» Problem requirements
Transcribe the entries exactly as given and skip whatever images they hold.

» Material for the task
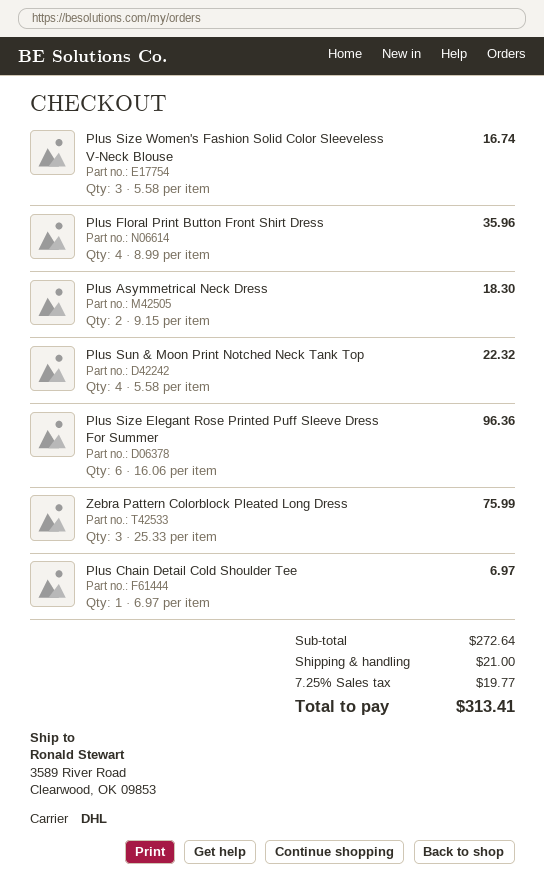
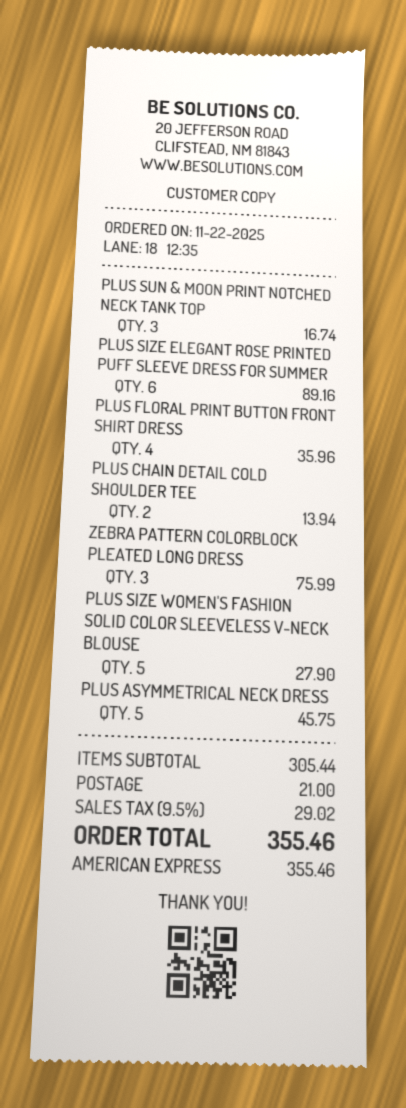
Plus Size Women's Fashion Solid Color Sleeveless V-Neck Blouse: 3 for 16.74 -> 5 for 27.90
Plus Asymmetrical Neck Dress: 2 for 18.30 -> 5 for 45.75
Plus Sun & Moon Print Notched Neck Tank Top: 4 for 22.32 -> 3 for 16.74
Plus Size Elegant Rose Printed Puff Sleeve Dress For Summer: 6 for 96.36 -> 6 for 89.16
Plus Chain Detail Cold Shoulder Tee: 1 for 6.97 -> 2 for 13.94
subtotal: 272.64 -> 305.44
tax: 7.25% = 19.77 -> 9.5% = 29.02
total: 313.41 -> 355.46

» Result for this exercise
Plus Size Women's Fashion Solid Color Sleeveless V-Neck Blouse: 3 for 16.74 -> 5 for 27.90
Plus Asymmetrical Neck Dress: 2 for 18.30 -> 5 for 45.75
Plus Sun & Moon Print Notched Neck Tank Top: 4 for 22.32 -> 3 for 16.74
Plus Size Elegant Rose Printed Puff Sleeve Dress For Summer: 6 for 96.36 -> 6 for 89.16
Plus Chain Detail Cold Shoulder Tee: 1 for 6.97 -> 2 for 13.94
subtotal: 272.64 -> 305.44
tax: 7.25% = 19.77 -> 9.5% = 29.02
total: 313.41 -> 355.46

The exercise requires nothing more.